How do I get an agent to create text only in its own text field?

Hi, all,
I recently screwed up a number of notes with a well-intentioned agent and I’m trying to figure out what I should have done instead. What I wanted was a list of all the Tags I had assigned to notes for a sub-project within a larger Tinderbox document. So the agent was
Query: $ForSubproject==true (to capture all notes with that Boolean attribute checked)
Action: $Text = values(“Tags”).format("\n");

This yielded an agent containing aliases of all the relevant notes. Its text was a tidy list of all the values of Tags that that list of notes contained.

Problem is, of course, that the the agent affected the text of every note for which the query was true. In other words, the list of attributes replaced the text of every note the agent collected.

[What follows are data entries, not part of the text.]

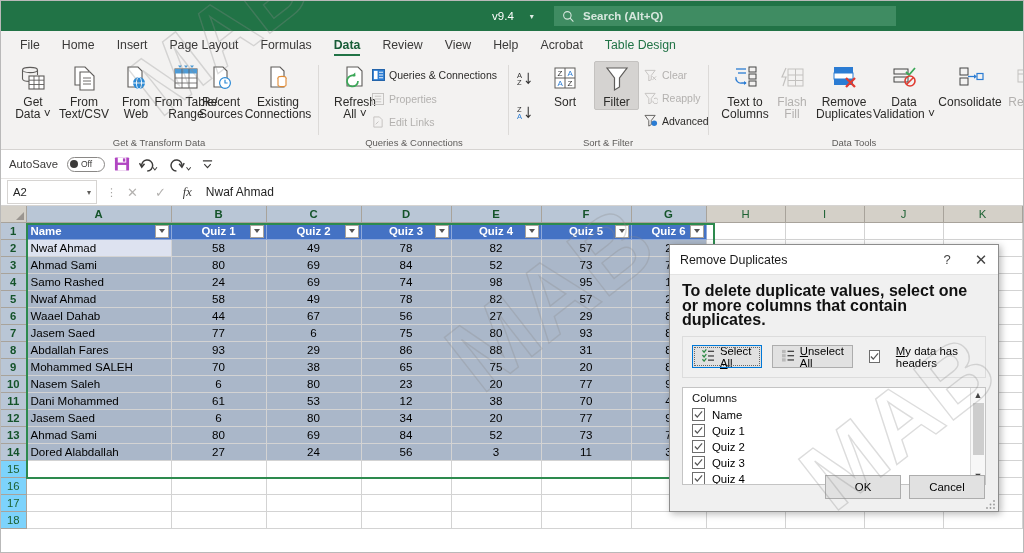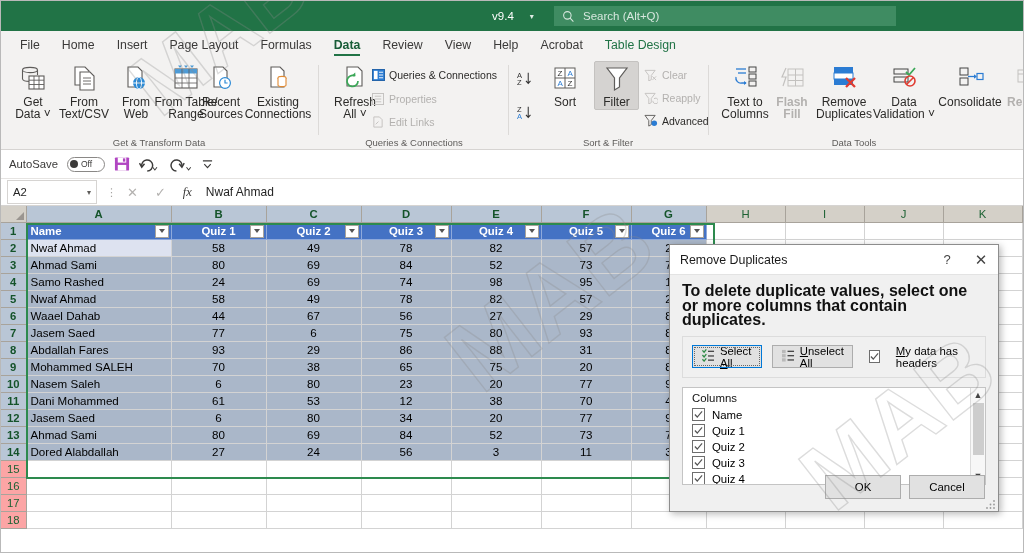"Search (Alt+Q)" .searchbox { font-weight: none -> bold }
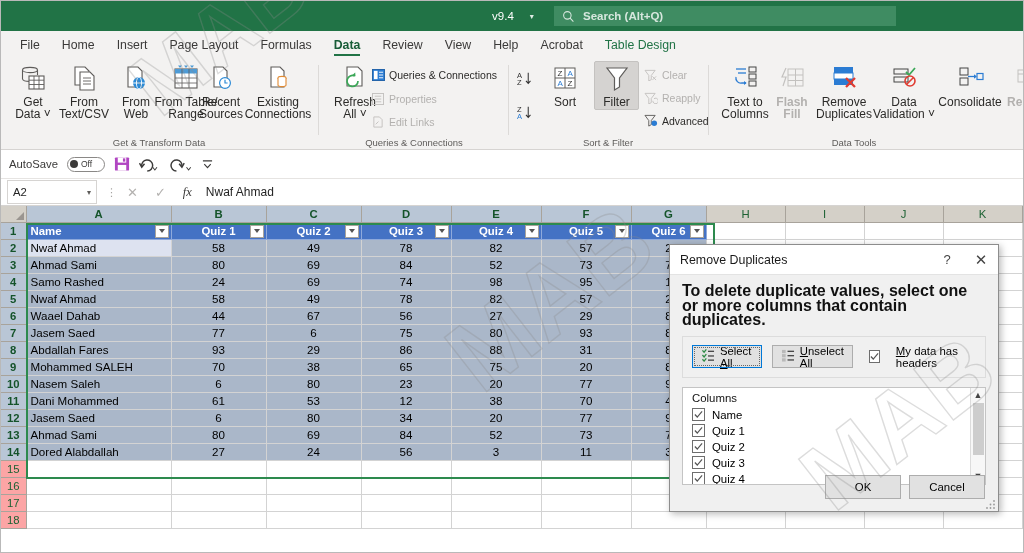"Flash" .bigbtn.disabled .lbl { font-weight: bold -> none }
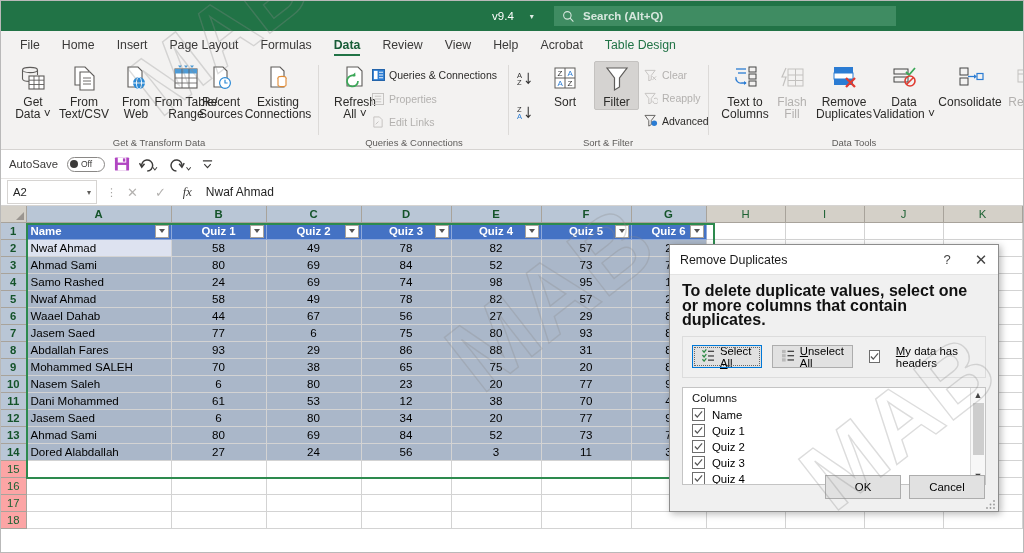"15" .rowhdr { background: #fca5a5 -> #7dd3fc }
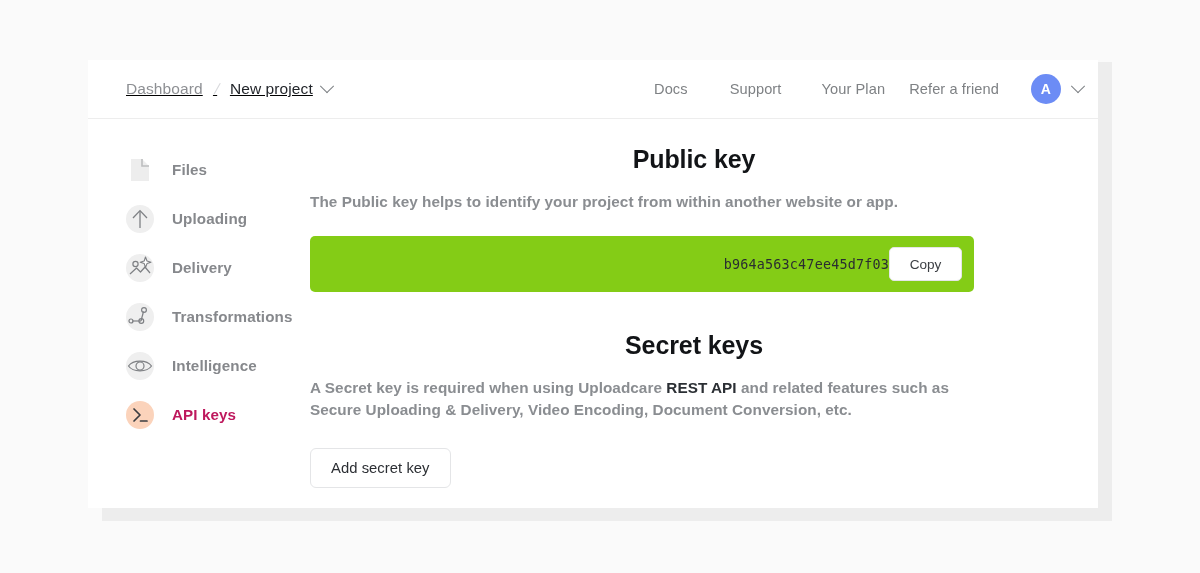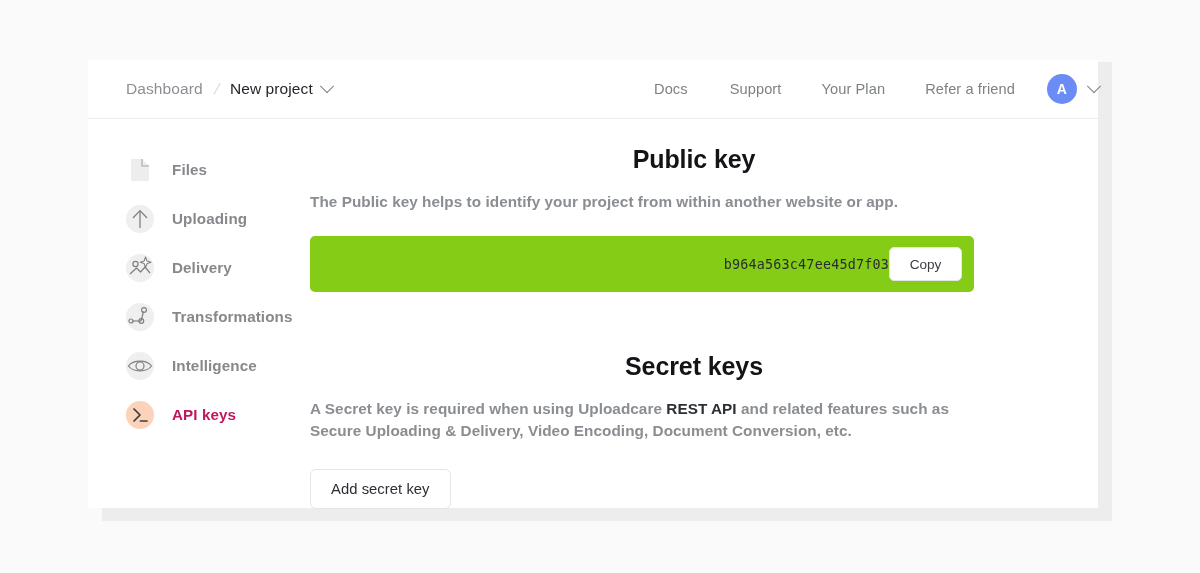"Dashboard" .breadcrumb { text-decoration: none -> underline }
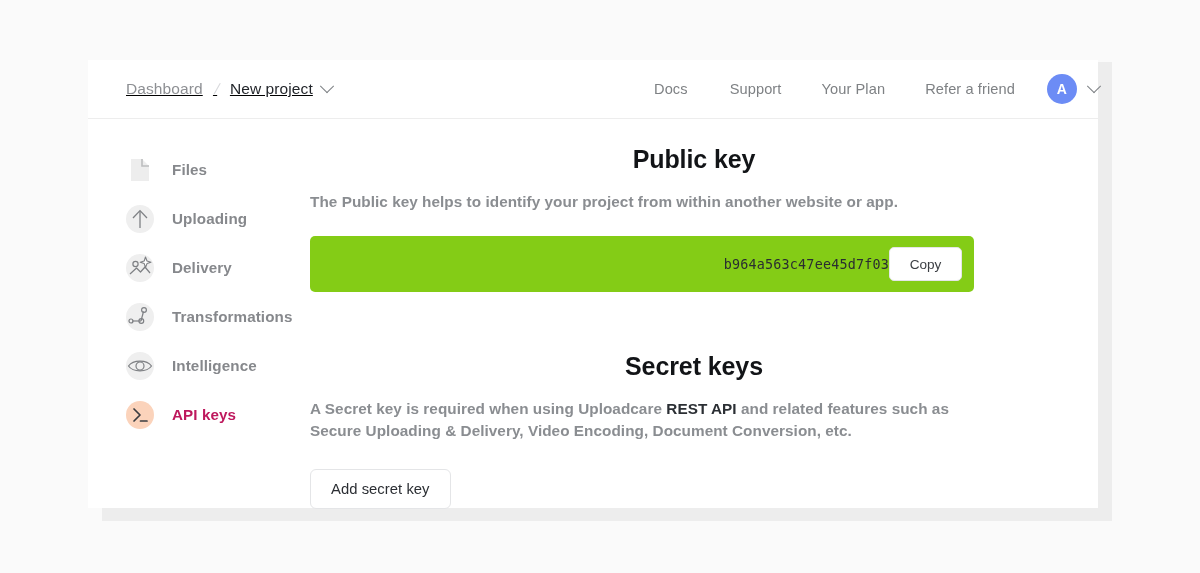"Your Plan" .nav-plan { margin-right: 40px -> 24px }
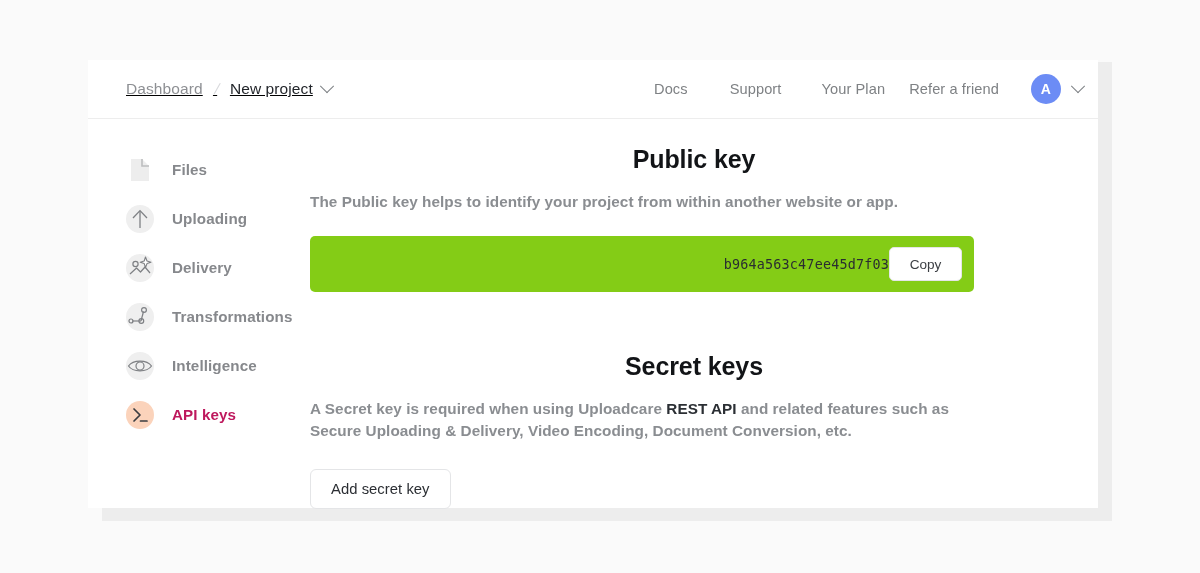"Secret keys" .secret-block { margin-top: 60px -> 39px }
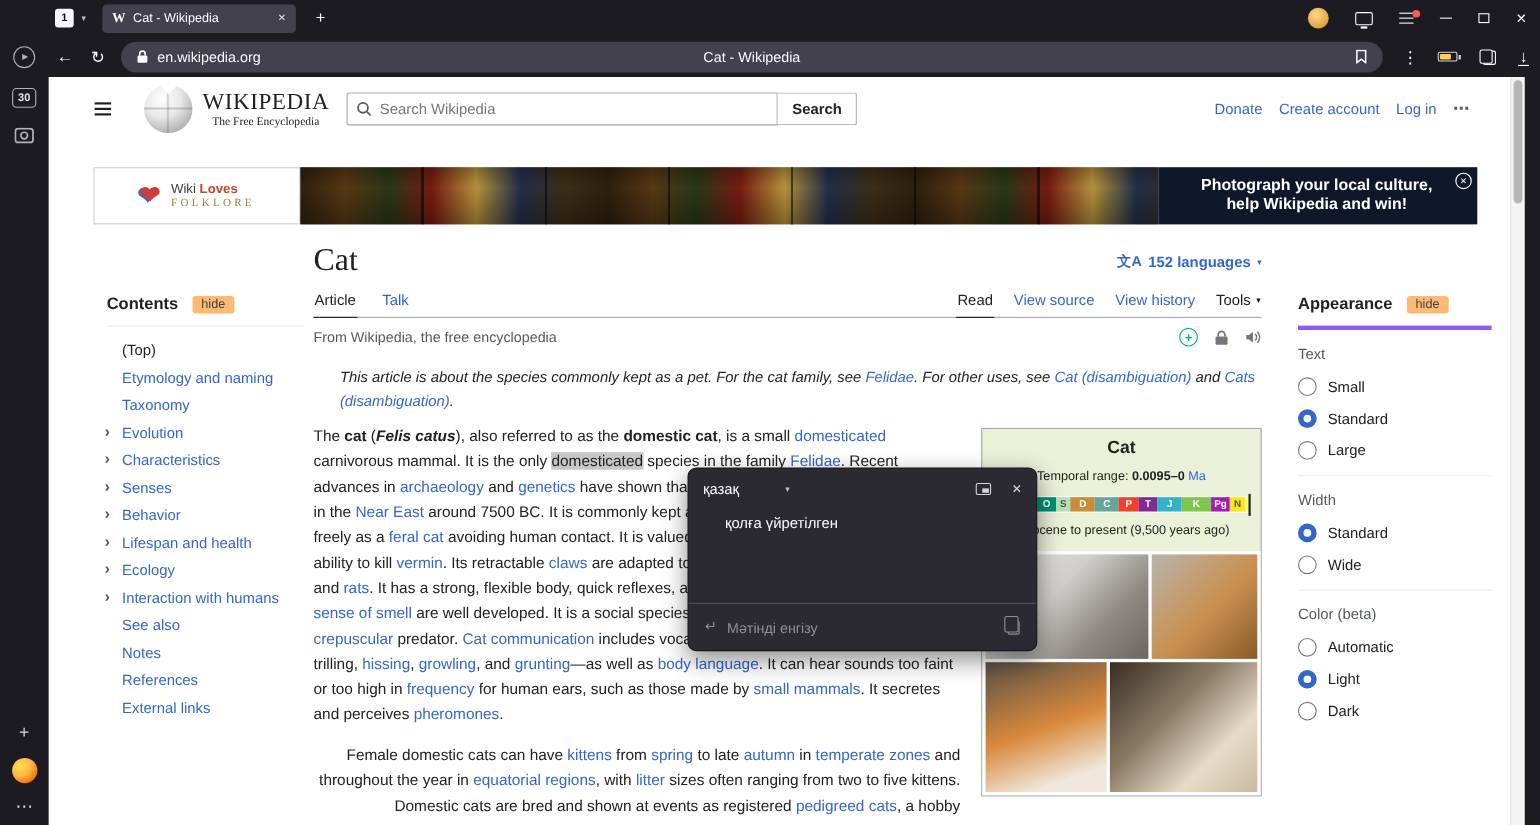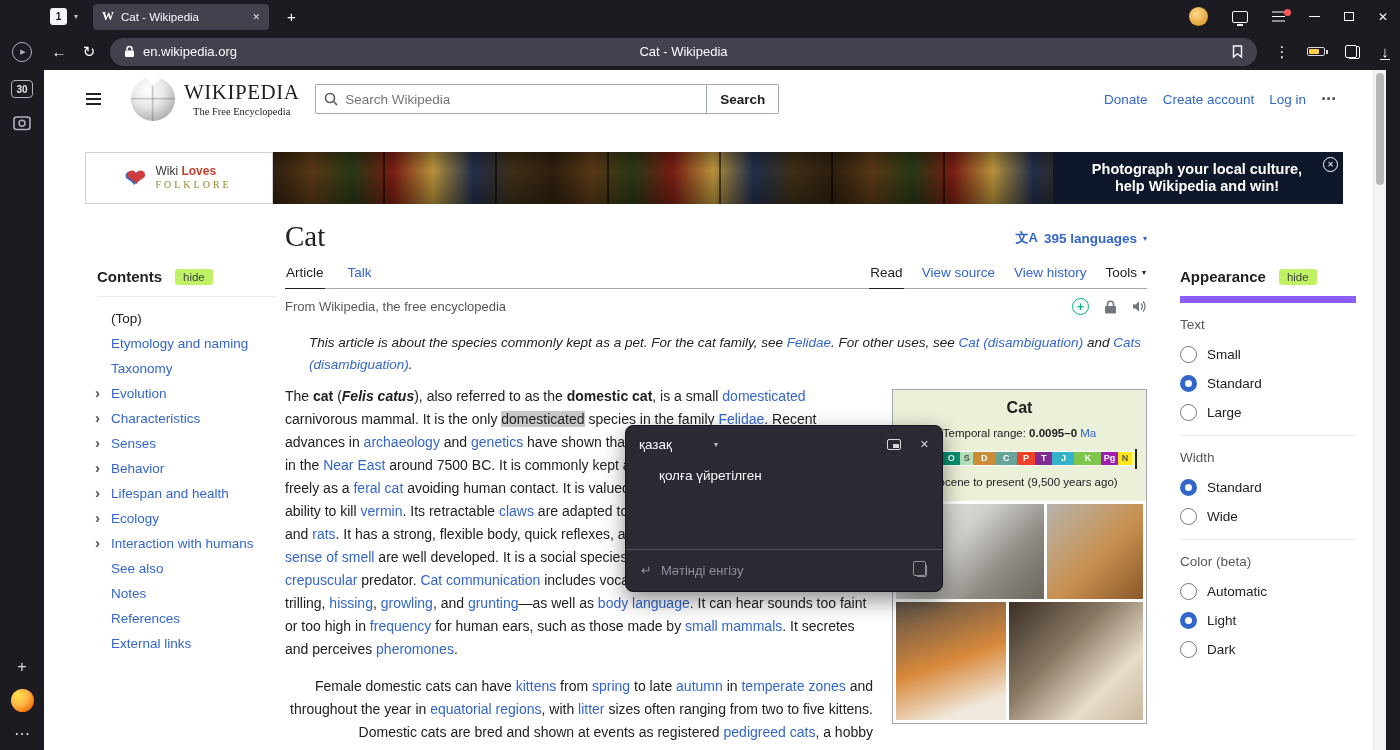"395 languages" span { text: 395 -> 152 }
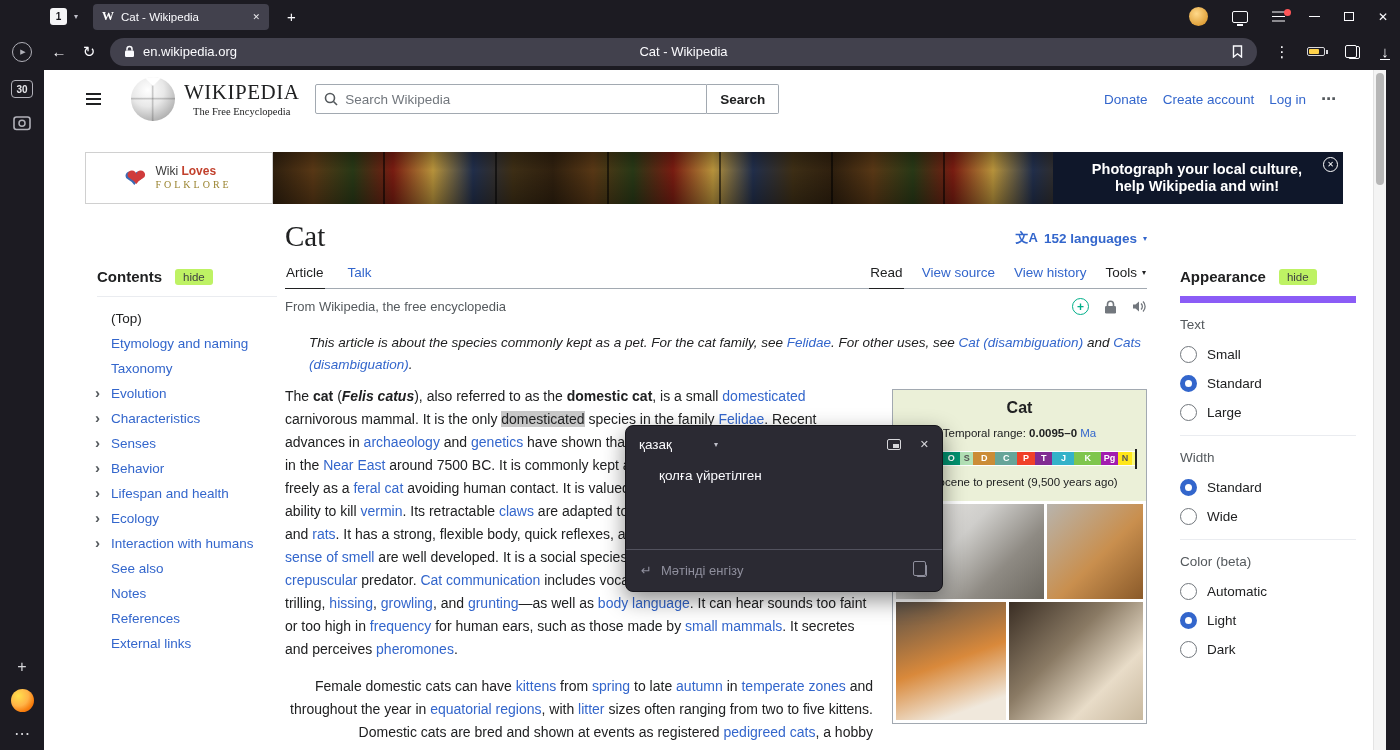"hide" .pill { background: #bef264 -> #fdba74 }
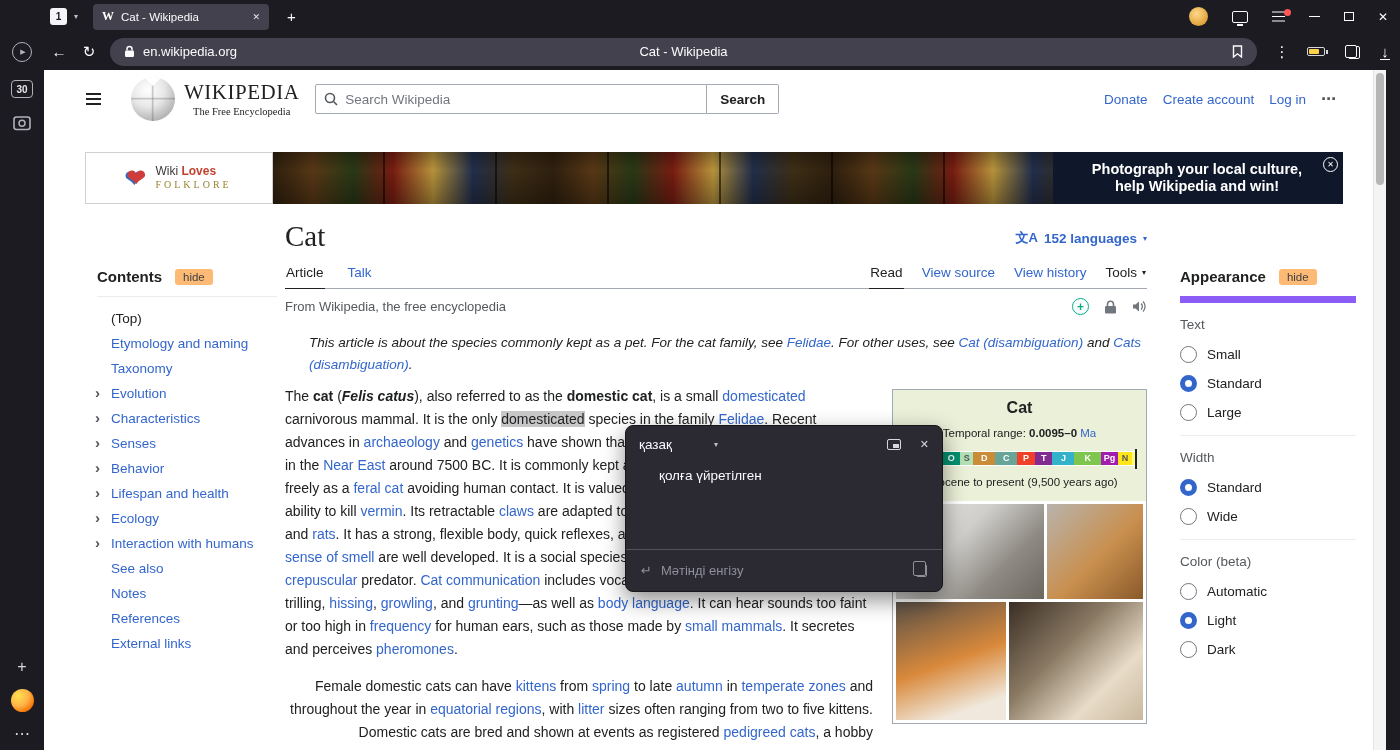"Appearance" .app-head { border-bottom: 7px solid #8b5cf6 -> 4px solid #8b5cf6 }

Pretty dumb, in retrospect. But here’s what I can’t figure out: What would have been the right way to do this? How could I have instructed the agent to collect all $ForProject=True and generate the list of Tag attributes only in its own text field and not in every note it collected? I am sure it is glaringly obvious how to tell an agent to do something to its own text and not the text of all its notes. But I can’t figure it out.

Thanks!

David

Ok, what you need to set is the Text attribute of the agent. To do this in the context of the agent’s action, you want to use the ‘agent’ designator. So your agent action becomes:

$Text(agent) = values("Tags").format("\n");

In the wider context, take a moment to read more about designators. There are number of them, some for single items, some for groups of times and most are used for this sort of ‘offset’ addressing of attributes in other notes.

You are probably most familiar with setting an attribute in the current note an attribute in another note. for example:

$MyString = $MyString("Another note");

They don’t have to be the same-name attribute (though the data being fetched must make sense to the target attribute). thus:

$Text = $MyString("Another note");

Your question uses the less common form of a left-side offset:

$MyString("Some note") = $MyString;
$Text("Some note") = $MyString;
$Text("Some note") = $Text;

I hope that helps answer the opening problem and given you some ideas to open that issue out a bit. :slight_smile:

. Note that in Tinderbox what you refer as a ‘field’ is generally called an ‘attribute’. I only mention this as it may help when trying to look things up in the various documentations.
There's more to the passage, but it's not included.